That headquarters building, a glass and concrete structure built in the early 1970s, offered one of the earliest clues that something had gone wrong in the department.

In January 2016, work on a planned $8 million renovation of the top three floors came to an unexpected halt, after employees who worked on those floors already had relocated their desks. Not long after that, Nichols learned the whole project had been shelved, she told the Special Investigative Committee to Review Agency Mismanagement of Taxpayer Funds in December.

“All of a sudden in January the project is stopped,” Nichols told lawmakers in a question-and-answer session that lasted more than an hour. “They don't have the $8 million.”

Over the next few months, Nichols testified, she started to hear complaints from contractors unrelated to the renovation that the Health Department wasn't paying on time.

Nichols, a former health insurance industry executive who'd only joined the department the previous year, told lawmakers she raised the issue with top officials. Unfortunately, the department was led by a “clique” that resisted input from perceived outsiders, she said.

Cline, the health commissioner, had served as an agency head under three governors. His top deputy, Julie Cox-Kain, had worked at the Health Department for 25 years and been second-in-command since 2014. Felesha Scanlan, the business planning director who was in charge of reporting financial information to the board overseeing the department, had an even longer tenure, 36 years.

None were receptive to an outsider telling them something was wrong, Nichols told the investigative committee.

“I always got pushback,” Nichols told lawmakers. “The answer was always ‘You don't understand.'”

By August 2016, Nichols told the legislative panel, she began noticing the department was having payroll problems. The department's accounting system, for reasons she didn't initially understand, wouldn't record the payments.

It wasn't just a glitch, but another red flag that the department was spending beyond its means.

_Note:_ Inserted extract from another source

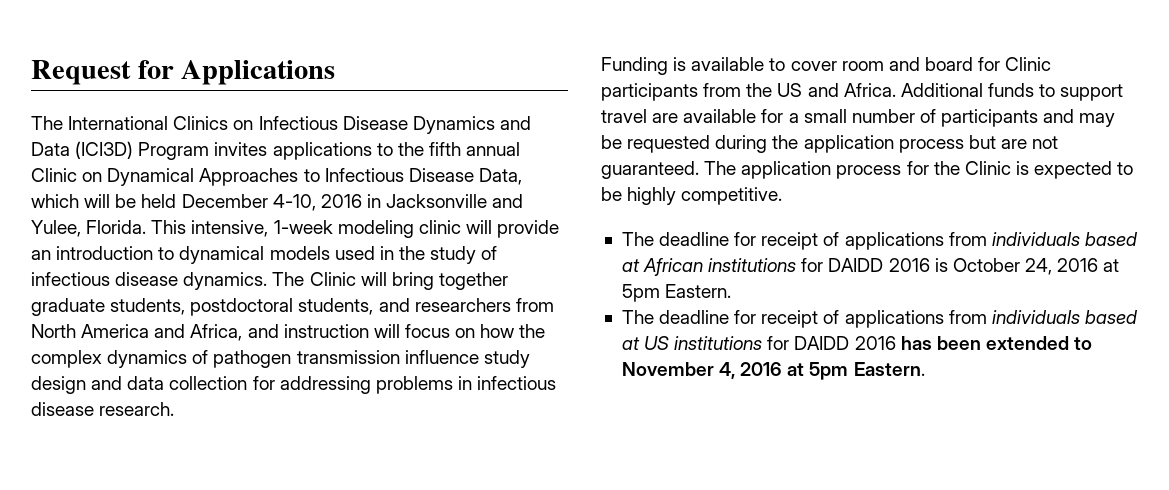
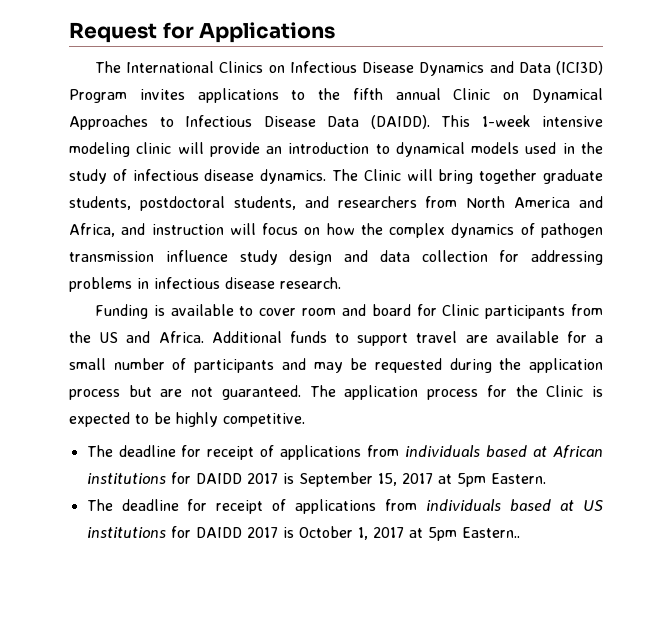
[478,168,522,185] [31,194,524,211] [31,220,333,237] Data, which will be held December 4-10, 2016 in Jacksonville and Yulee, Florida. This intensive, 1-week -> [327,115,603,129] Data (DAIDD). This 1-week intensive
[888,258,1099,275] 2016 is October 24, 2016 -> [246,472,433,487] 2017 is September 15, 2017
[854,336,1093,350] [621,362,925,380] 2016 has been extended to November 4, 2016 at 5pm Eastern. -> [246,526,520,541] 2017 is October 1, 2017 at 5pm Eastern..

The Health Department's accounting system tracks spending by program, which is particularly important for agencies that get federal money. The federal government can hit agencies with fines if they mingle or misuse money, even for other worthy programs. Money meant for an HIV program, for example, is not to be spent on children's immunizations.

While the Health Department tracks its spending, it doesn't cut its own checks.

That responsibility lies with the state's Office of Management and Enterprise Services, which pays the bills for many state departments and agencies.

That agency's system only verified that the Health Department's budget held enough federal funds to pay a bill — not whether the department was charging the bill to the right program. The system's limitations made it possible to overspend in some programs using funds meant for others.

Nichols told lawmakers she thought the practice probably had started innocently enough.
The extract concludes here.